Membrane transport Flashcards
What are the two properties that influence whether a particle can permeate the plasma membrane?
Solubility of the particle in lipid
Size of particle
What is requires for movement across a membrane?
Pathway and a driving force
What are the driving forces for membrane transport?
Passive
Active (requires ATP)
Describe unassisted membrane transport?
> passively driven across the membrane by two forces:
- Diffusion down a concentration gradient
- Movement along an electrical gradient
What 5 factors make up Fick’s law of diffusion?
- The magnitude of the concentration gradient
- The surface area of the membrane across which diffusion is taking place
- The lipid solubility of the substance
- The molecular weight of the substance
- The distance through which diffusion must take place
What are the ion-specific channel proteins?
Leak or ligand-gated
What is an electrochemical gradient?
net effect of simultaneous electrical and concentration gradients on this ion is called an electrochemical gradient
Define osmosis?
net diffusion of water down its own concentration gradient through a selectively permeable membrane
How can water molecules pass through plasma membrane?
Aquaporins (water channels)
How does water move via osmosis?
water moves by osmosis to the area of higher solute concentration
Define osmolarity?
concentration of osmotically active particles present in a solution
>Can be calculated or measured
>Units: osmoles (Osm) of solute per litre (Osm/l or osmol/l)
>Body fluids: ~300 mOsm/l
Define tonicity?
effect a solution has on cell volume
>Iso-, hypo- or hypertonic
>Tonicity has no units
What are the passive transport mechanisms?
> Diffusion down concentration gradients (simple diffusion)
Movement along electrical gradients (ion channels)
Osmosis
- All depend on lipid solubility or ability to fit through specific channels
What are the two different mechanisms for selective transport?
- Carrier-mediated transport
2. Vesicular transport
Describe carrier mediated transport?
Substance binds onto a specific carrier which undergoes a conformational change (shape change) which transports the substance
What is carrier mediated transport specificity?
> Each carrier is specialised to transport a specific substance or a few closely related chemical compounds.
Cystinuria
What is carrier mediated transport saturation?

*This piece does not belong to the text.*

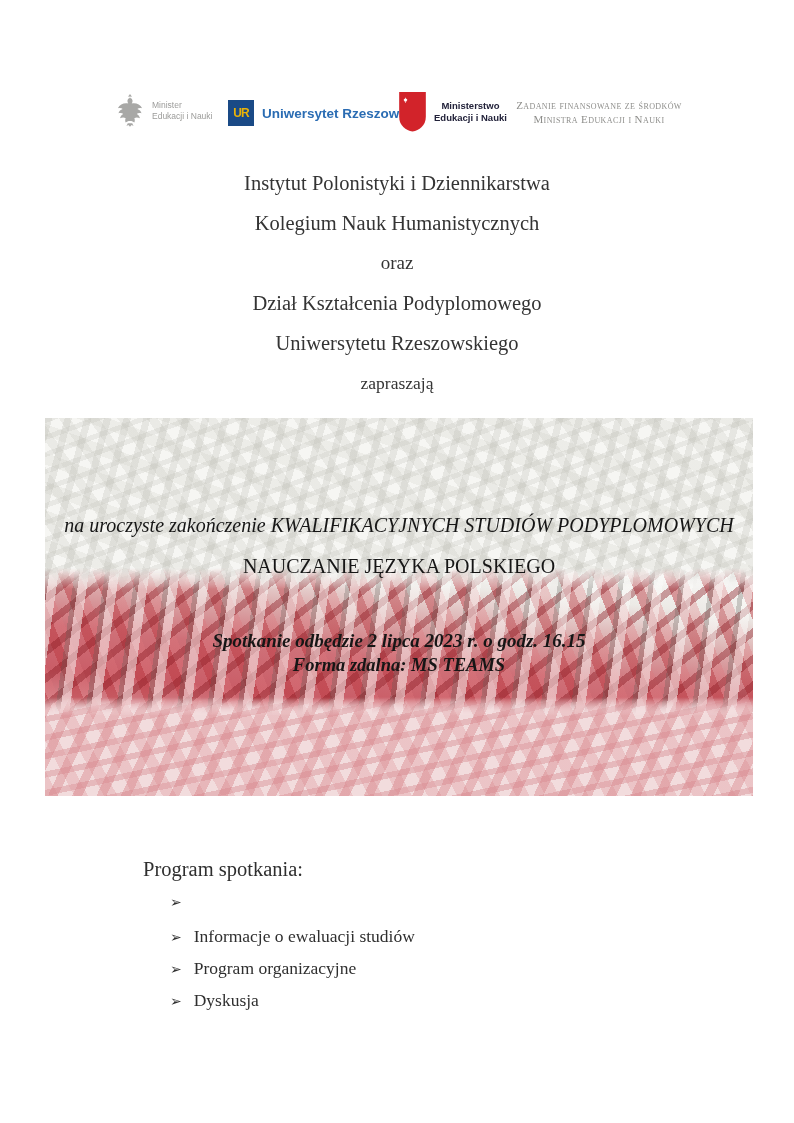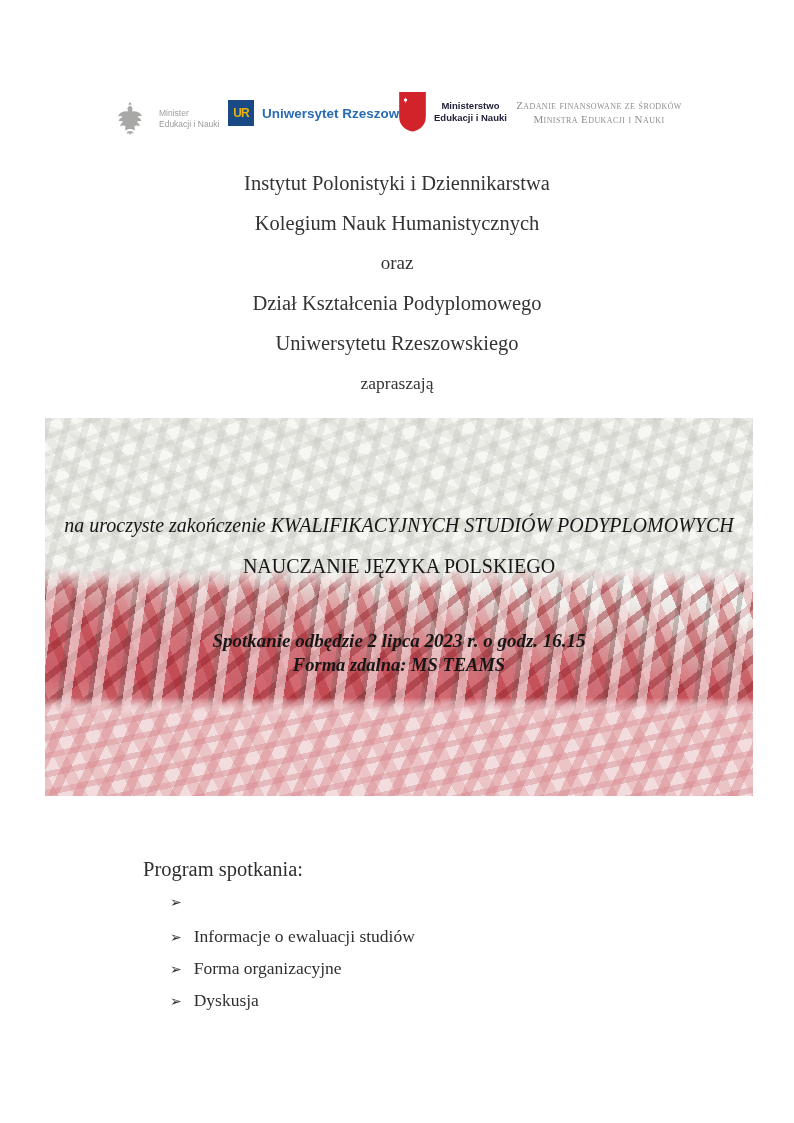"Minister" .logo-minister { gap: 13px -> 6px; top: 98px -> 90px }
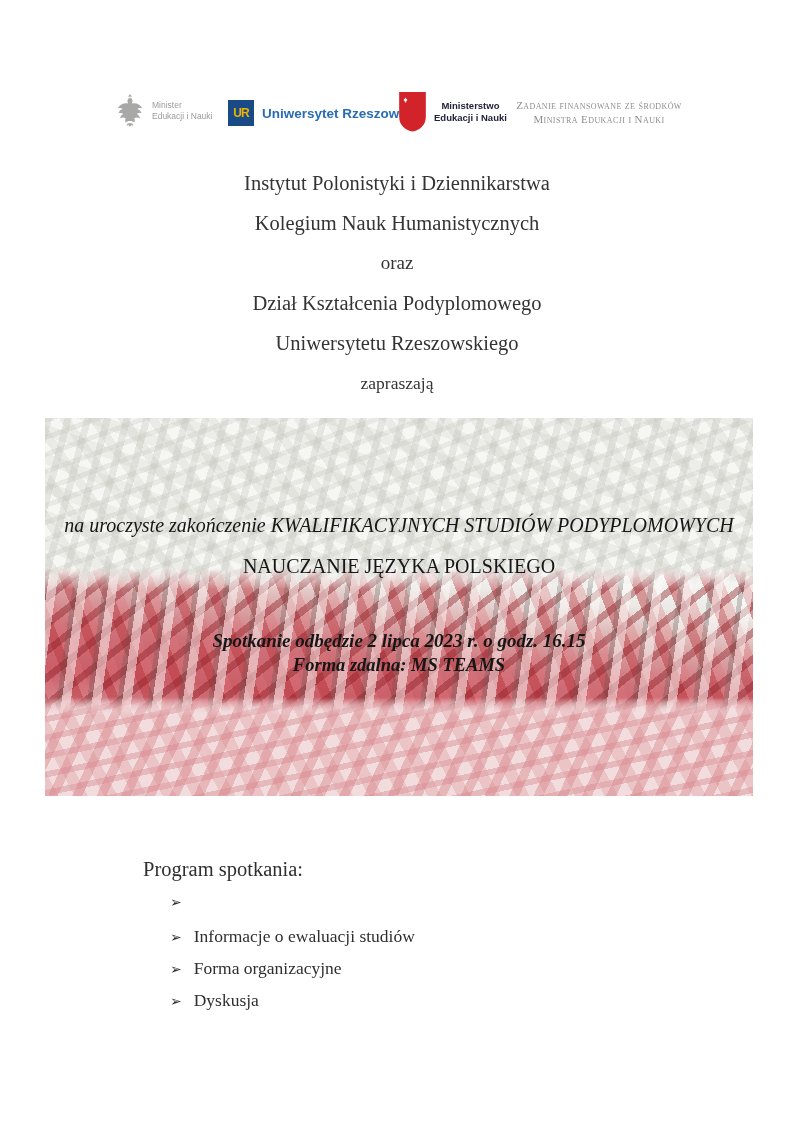"Forma organizacyjne" span { text: Forma -> Program }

Transport maximum (Tm). Renal glucose re-absorption
What is carrier mediated transport competition?
An amino acid carrier can transport both Gly and Ala. The presence of both diminishes the rate of transfer for either.
What two forms does carrier-mediated transport come in?
- Facilitated diffusion (not requiring energy)
2. Active tranport (requiring energy)
Describe facilitated diffusion?
uses a carrier to facilitate (assist) the transfer of a substance across the membrane ‘downhill’ from high to low concentration.
Describe active transport?
requires the carrier to expend energy to transfer a substance ‘uphill’ against a concentration gradient.
Describe the model for facilitated diffusion?
- Carrier protein takes conformation in which solute binding site is exposed to region of higher concentration
- Solute binds to carier protein
- Carrier protein changes conformation so that binding site is exposed to region of lower concentration
- Transported solute is released and carrier protein returns to conformation in 1.
What are the two forms of active transport?
- Primary active transport
2. Secondary active transport
Describe primary active transport?
Energy is directly required to move a substance against its concentration gradient.